*** Data for processing ***

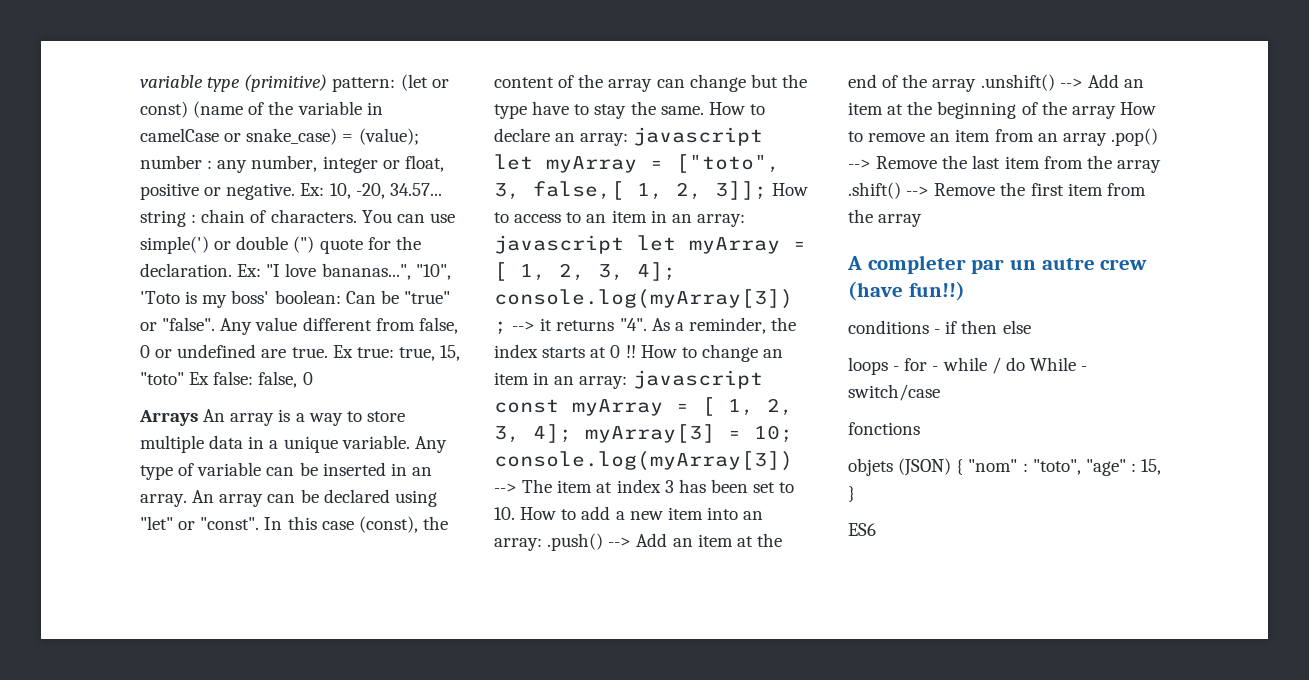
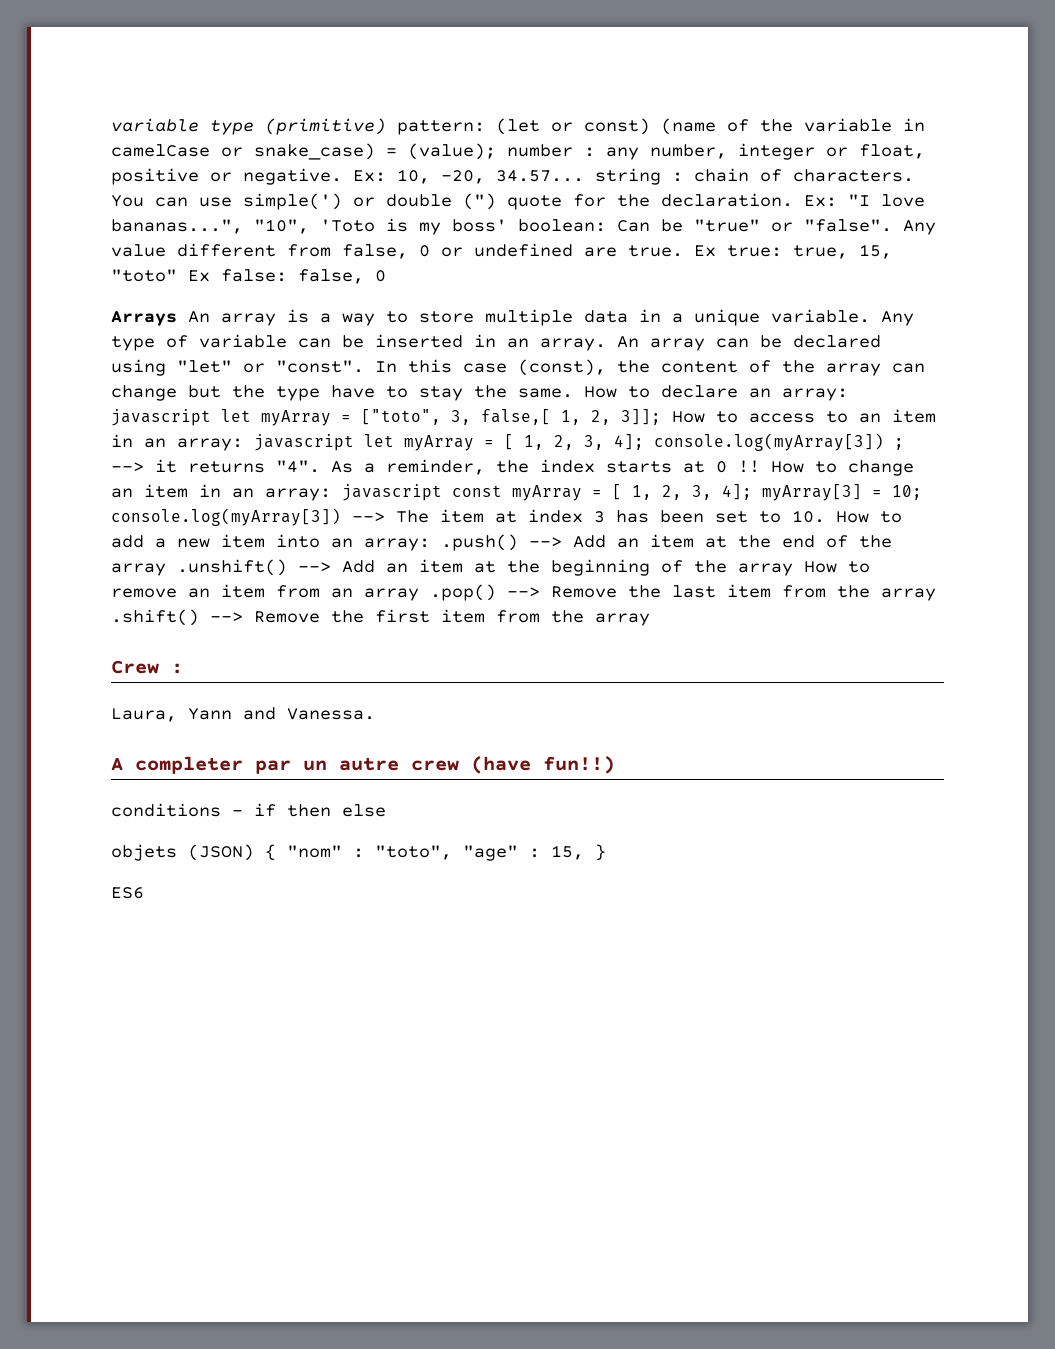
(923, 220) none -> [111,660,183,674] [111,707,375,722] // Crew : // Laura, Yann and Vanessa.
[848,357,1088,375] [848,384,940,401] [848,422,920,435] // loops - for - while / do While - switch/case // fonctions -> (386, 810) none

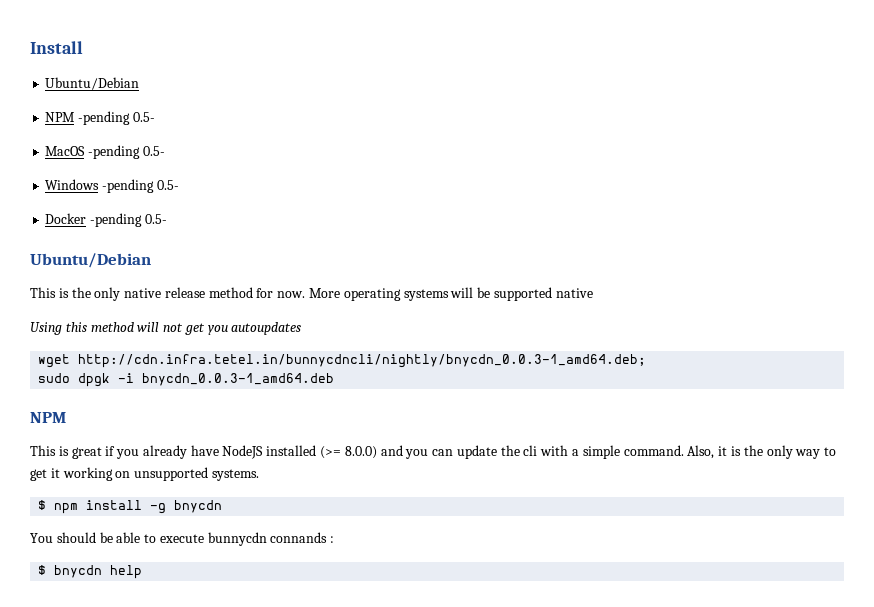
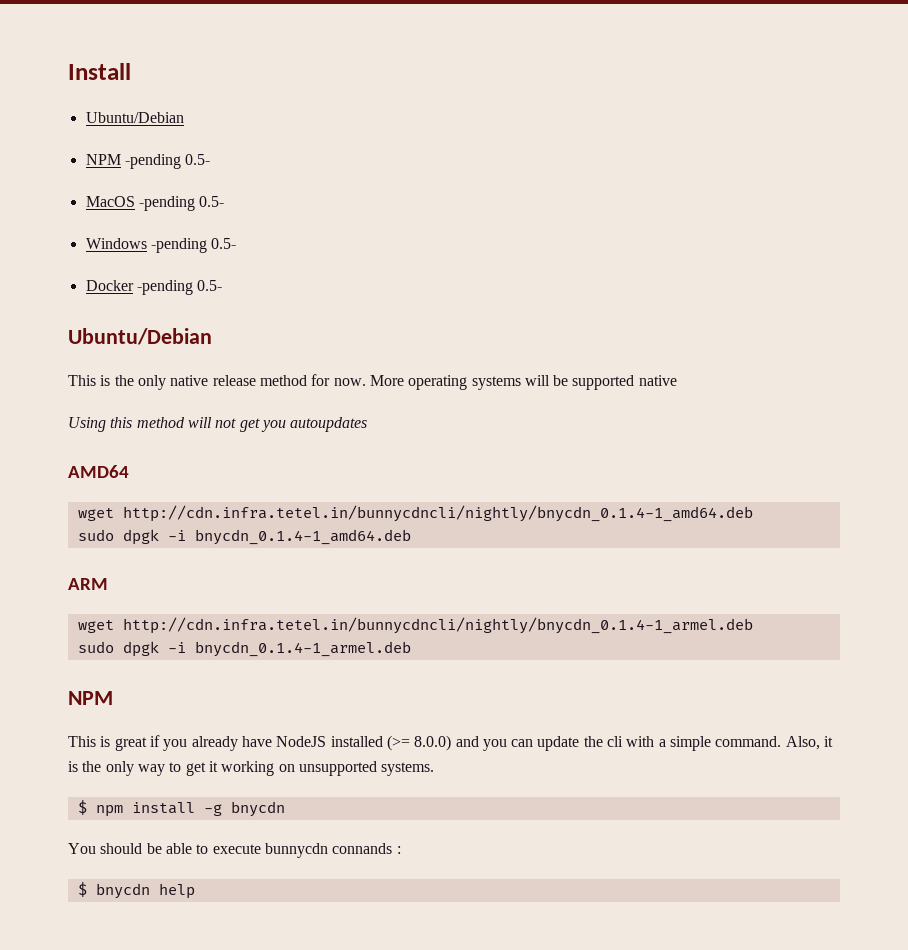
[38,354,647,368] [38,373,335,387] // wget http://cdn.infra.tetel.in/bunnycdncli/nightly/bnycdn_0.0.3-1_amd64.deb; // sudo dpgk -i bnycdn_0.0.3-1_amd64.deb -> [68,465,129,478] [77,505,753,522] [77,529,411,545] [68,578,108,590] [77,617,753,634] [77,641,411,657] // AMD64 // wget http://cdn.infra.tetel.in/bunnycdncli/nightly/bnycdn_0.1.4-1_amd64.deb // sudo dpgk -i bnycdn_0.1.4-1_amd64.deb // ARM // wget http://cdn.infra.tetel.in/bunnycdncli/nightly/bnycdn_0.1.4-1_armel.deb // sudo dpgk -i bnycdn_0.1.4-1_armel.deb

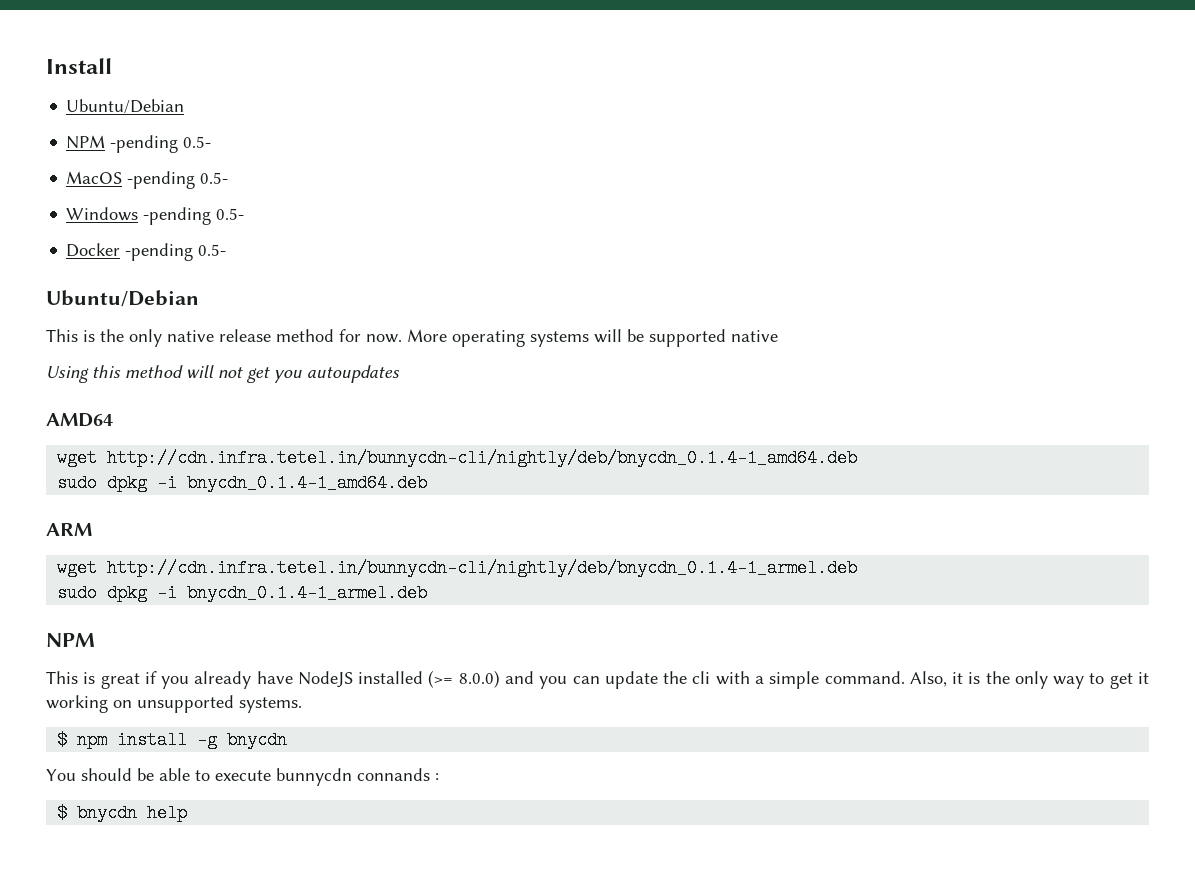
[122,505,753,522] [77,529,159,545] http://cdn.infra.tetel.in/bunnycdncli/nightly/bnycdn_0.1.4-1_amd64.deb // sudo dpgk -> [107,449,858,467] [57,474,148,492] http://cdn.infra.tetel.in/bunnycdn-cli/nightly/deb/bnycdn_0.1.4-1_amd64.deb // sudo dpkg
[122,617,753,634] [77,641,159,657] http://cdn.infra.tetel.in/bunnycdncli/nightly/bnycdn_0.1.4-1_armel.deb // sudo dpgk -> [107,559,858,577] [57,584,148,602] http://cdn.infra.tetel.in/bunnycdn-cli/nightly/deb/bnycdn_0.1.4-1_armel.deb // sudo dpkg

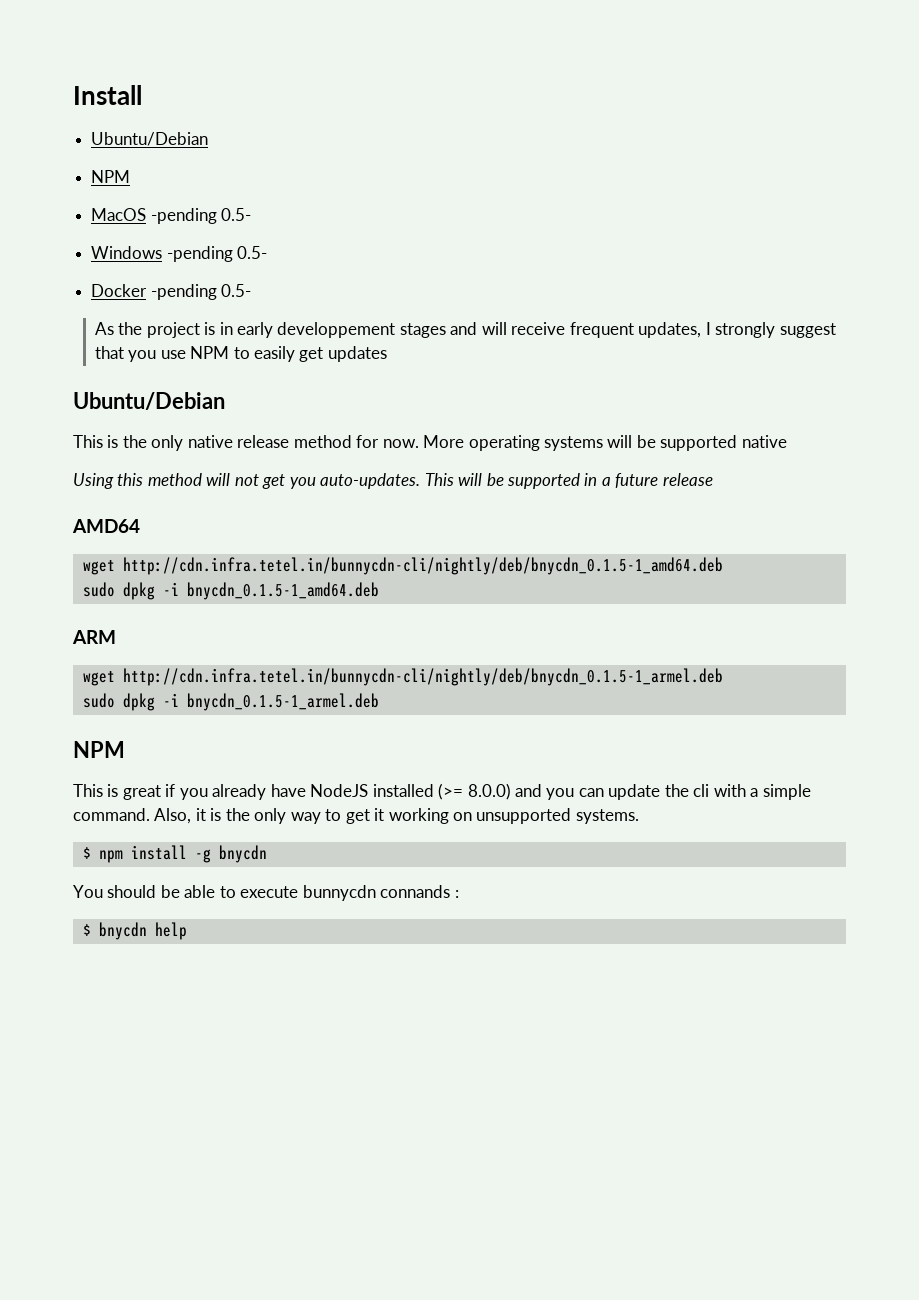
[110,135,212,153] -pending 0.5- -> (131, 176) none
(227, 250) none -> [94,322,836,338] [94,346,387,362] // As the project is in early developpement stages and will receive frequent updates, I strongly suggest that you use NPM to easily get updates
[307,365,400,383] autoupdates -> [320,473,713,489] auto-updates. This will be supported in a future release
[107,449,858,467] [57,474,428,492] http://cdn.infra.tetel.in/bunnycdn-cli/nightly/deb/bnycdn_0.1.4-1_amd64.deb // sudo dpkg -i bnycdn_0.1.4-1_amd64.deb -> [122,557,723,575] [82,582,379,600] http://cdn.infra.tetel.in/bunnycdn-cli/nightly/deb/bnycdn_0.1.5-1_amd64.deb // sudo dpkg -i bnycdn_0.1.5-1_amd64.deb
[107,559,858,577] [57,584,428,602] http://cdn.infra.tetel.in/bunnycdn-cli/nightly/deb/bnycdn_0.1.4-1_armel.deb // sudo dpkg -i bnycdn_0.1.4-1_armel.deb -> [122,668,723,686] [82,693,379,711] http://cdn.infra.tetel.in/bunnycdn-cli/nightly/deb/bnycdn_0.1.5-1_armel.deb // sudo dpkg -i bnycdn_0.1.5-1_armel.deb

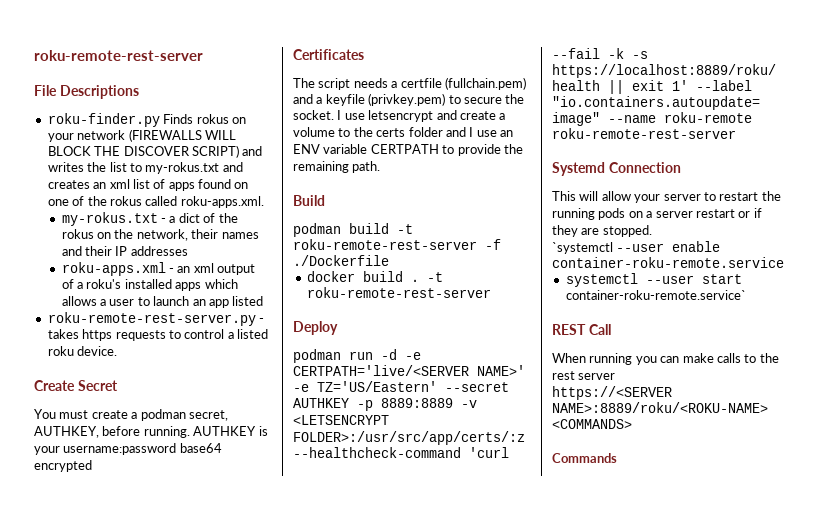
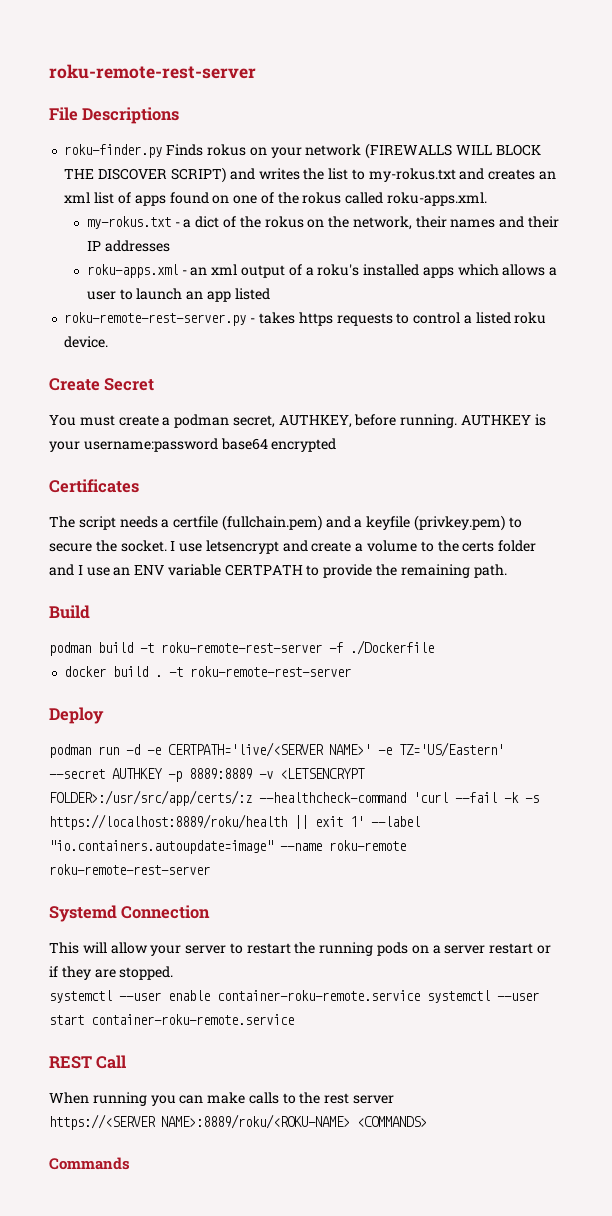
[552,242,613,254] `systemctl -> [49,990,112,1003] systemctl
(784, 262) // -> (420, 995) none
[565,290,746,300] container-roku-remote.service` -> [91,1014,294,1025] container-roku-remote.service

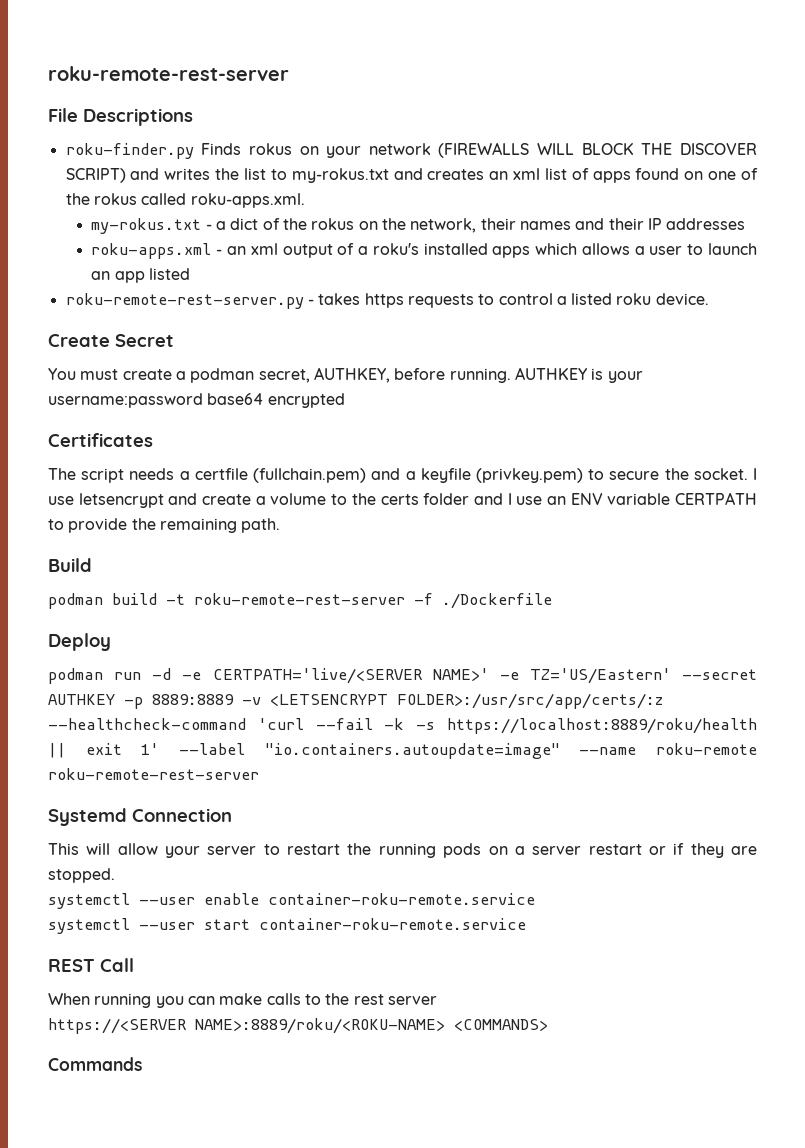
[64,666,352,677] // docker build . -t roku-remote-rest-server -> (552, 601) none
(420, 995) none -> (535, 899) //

***

Your task: From the entries, report every line in which the string "dpkg" occurs.

Result of this task:
[122,505,753,522] [77,529,159,545] http://cdn.infra.tetel.in/bunnycdncli/nightly/bnycdn_0.1.4-1_amd64.deb // sudo dpgk -> [107,449,858,467] [57,474,148,492] http://cdn.infra.tetel.in/bunnycdn-cli/nightly/deb/bnycdn_0.1.4-1_amd64.deb // sudo dpkg
[122,617,753,634] [77,641,159,657] http://cdn.infra.tetel.in/bunnycdncli/nightly/bnycdn_0.1.4-1_armel.deb // sudo dpgk -> [107,559,858,577] [57,584,148,602] http://cdn.infra.tetel.in/bunnycdn-cli/nightly/deb/bnycdn_0.1.4-1_armel.deb // sudo dpkg
[107,449,858,467] [57,474,428,492] http://cdn.infra.tetel.in/bunnycdn-cli/nightly/deb/bnycdn_0.1.4-1_amd64.deb // sudo dpkg -i bnycdn_0.1.4-1_amd64.deb -> [122,557,723,575] [82,582,379,600] http://cdn.infra.tetel.in/bunnycdn-cli/nightly/deb/bnycdn_0.1.5-1_amd64.deb // sudo dpkg -i bnycdn_0.1.5-1_amd64.deb
[107,559,858,577] [57,584,428,602] http://cdn.infra.tetel.in/bunnycdn-cli/nightly/deb/bnycdn_0.1.4-1_armel.deb // sudo dpkg -i bnycdn_0.1.4-1_armel.deb -> [122,668,723,686] [82,693,379,711] http://cdn.infra.tetel.in/bunnycdn-cli/nightly/deb/bnycdn_0.1.5-1_armel.deb // sudo dpkg -i bnycdn_0.1.5-1_armel.deb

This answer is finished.